***** RECORDS PROVIDED *****

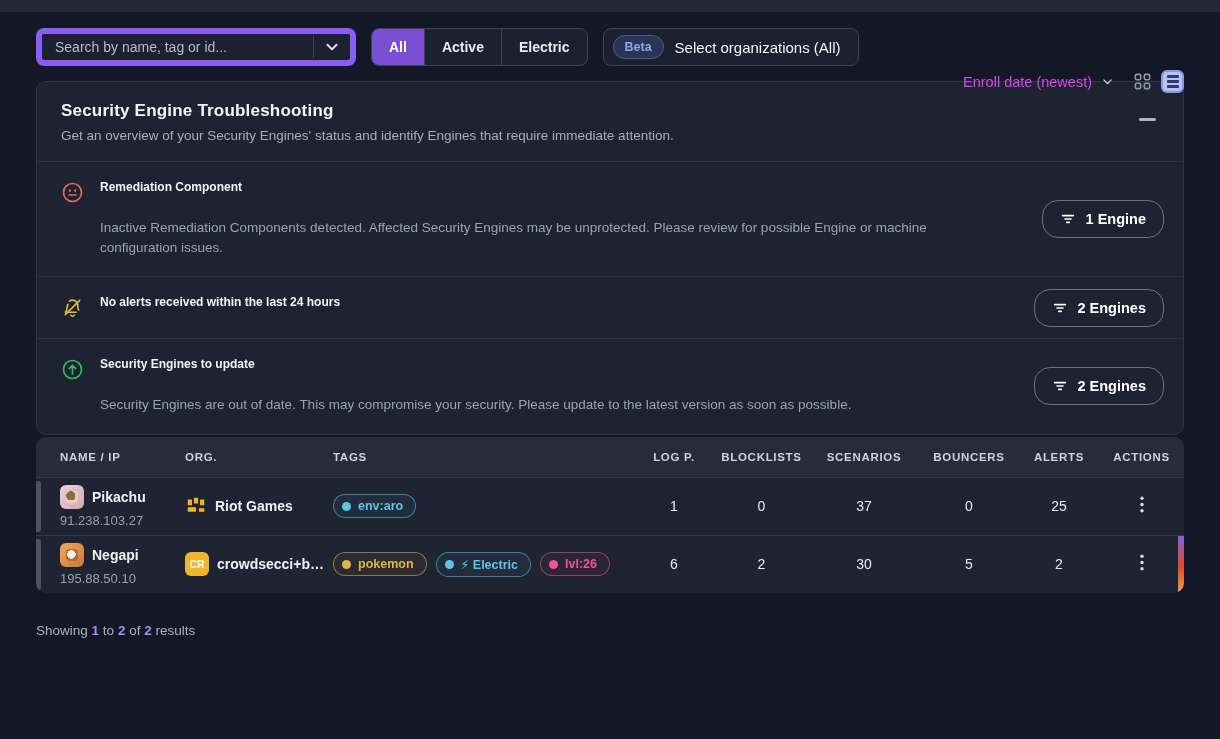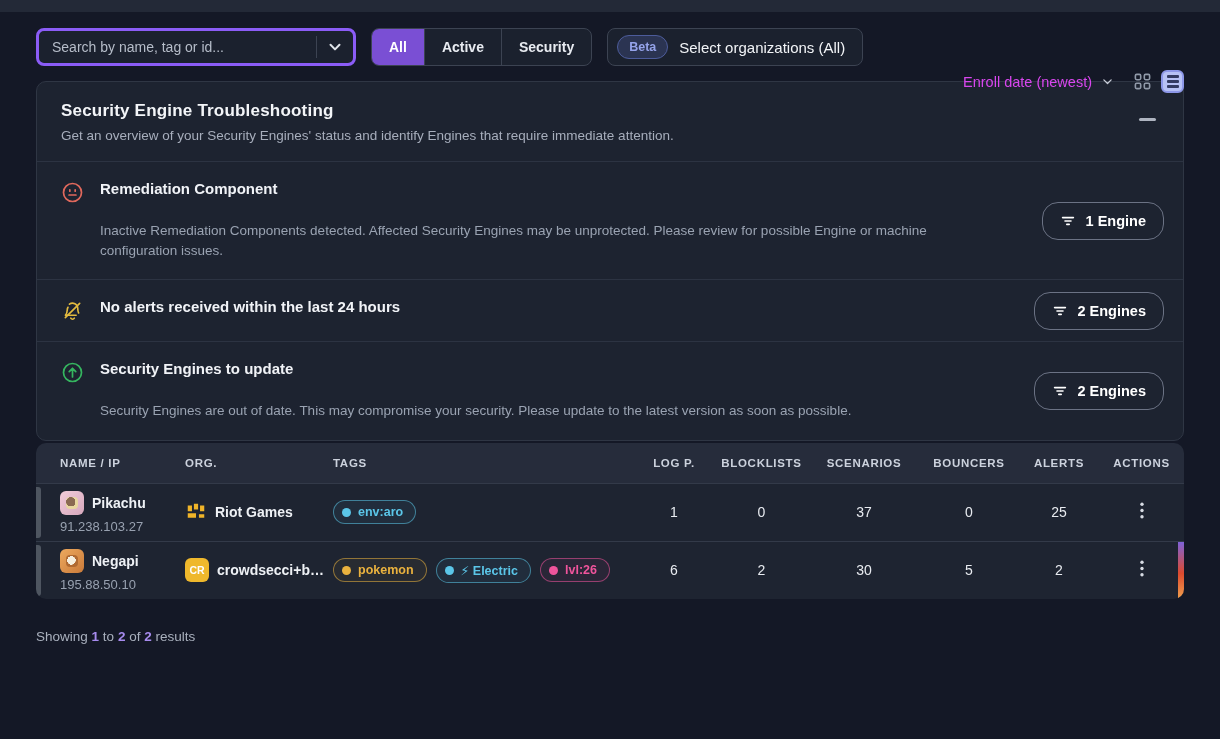--- a/index.html
+++ b/index.html
@@ -10,21 +10,21 @@
     color:#eef1f5;
     overflow:hidden;
     position:relative;
   }
   .top-strip { height:12px; background:#232937; }
   .page { padding:16px 36px 0; position:relative; }
 
   
   .toolbar-row1 { display:flex; gap:15px; align-items:stretch; height:38px; }
   .search-box {
-    width:320px; background:#1b212e; border:3px solid #8b5cf6; border-radius:8px;
+    width:320px; background:#1b212e; border:6px solid #8b5cf6; border-radius:8px;
     display:flex; align-items:center; padding:0 10px 0 13px;
   }
   .search-box input {
     flex:1; background:transparent; border:none; outline:none;
     color:#e8ebf1; font-size:14px; font-family:inherit;
   }
   .search-box input::placeholder { color:#b6bdc9; }
   .search-divider { width:1px; height:22px; background:#3c4352; margin:0 10px 0 6px; }
   .icon { display:inline-flex; align-items:center; justify-content:center; }
 
@@ -78,21 +78,21 @@
     display:flex; align-items:center; cursor:pointer;
   }
   .collapse-btn i { display:block; width:17px; height:3px; background:#aeb4c0; border-radius:2px; }
 
   .alert-row {
     border-top:1px solid #2c3342; display:flex; align-items:flex-start;
     padding:18px 24px 19px; position:relative;
   }
   .alert-icon { margin-top:1px; flex:0 0 auto; }
   .alert-content { margin-left:16px; flex:1; padding-right:180px; }
-  .alert-title { font-size:15px; font-weight:700; color:#f1f3f7; }
+  .alert-title { font-size:12px; font-weight:700; color:#f1f3f7; }
   .alert-desc { margin-top:24px; font-size:13.5px; color:#9aa3b2; line-height:1.45; max-width:920px; }
   .engine-count-btn {
     position:absolute; right:19px; top:50%; transform:translateY(-50%);
     display:inline-flex; align-items:center; gap:10px; padding:10px 17px;
     background:transparent; border:1.5px solid #6b7284; border-radius:16px;
     color:#ffffff; font-size:14.5px; font-weight:600; cursor:pointer; font-family:inherit;
   }
 
   
   .engines-table { margin-top:2px; border-radius:10px; overflow:hidden; }
@@ -174,21 +174,21 @@
       <span class="icon" style="color:#dfe3ea">
         <svg width="16" height="16" viewBox="0 0 16 16">
             <path d="M3.5 5.8 8 10.4l4.5-4.6" stroke="currentColor" stroke-width="2" fill="none" stroke-linecap="round" stroke-linejoin="round"></path>
           </svg>
       </span>
     </div>
 
     <div class="filter-tabs">
       <div class="filter-tab active">All</div>
       <div class="filter-tab">Active</div>
-      <div class="filter-tab">Security</div>
+      <div class="filter-tab">Electric</div>
     </div>
 
     <div class="org-selector">
       <span class="beta-badge">Beta</span>
       <span class="org-label">Select organizations (All)</span>
     </div>
   </div>
 
   <div class="sort-group">
     <span class="sort-label">Enroll date (newest)</span>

*****

◆ YOUR OBJECTIVE
The line with "margin-top:2px; border-radius:10px; overflow:hidden;" through the last line of the entries above: output exactly those lines and nothing else.

◆ WRITTEN ANSWER
   .engines-table { margin-top:2px; border-radius:10px; overflow:hidden; }
@@ -174,21 +174,21 @@
       <span class="icon" style="color:#dfe3ea">
         <svg width="16" height="16" viewBox="0 0 16 16">
             <path d="M3.5 5.8 8 10.4l4.5-4.6" stroke="currentColor" stroke-width="2" fill="none" stroke-linecap="round" stroke-linejoin="round"></path>
           </svg>
       </span>
     </div>
 
     <div class="filter-tabs">
       <div class="filter-tab active">All</div>
       <div class="filter-tab">Active</div>
-      <div class="filter-tab">Security</div>
+      <div class="filter-tab">Electric</div>
     </div>
 
     <div class="org-selector">
       <span class="beta-badge">Beta</span>
       <span class="org-label">Select organizations (All)</span>
     </div>
   </div>
 
   <div class="sort-group">
     <span class="sort-label">Enroll date (newest)</span>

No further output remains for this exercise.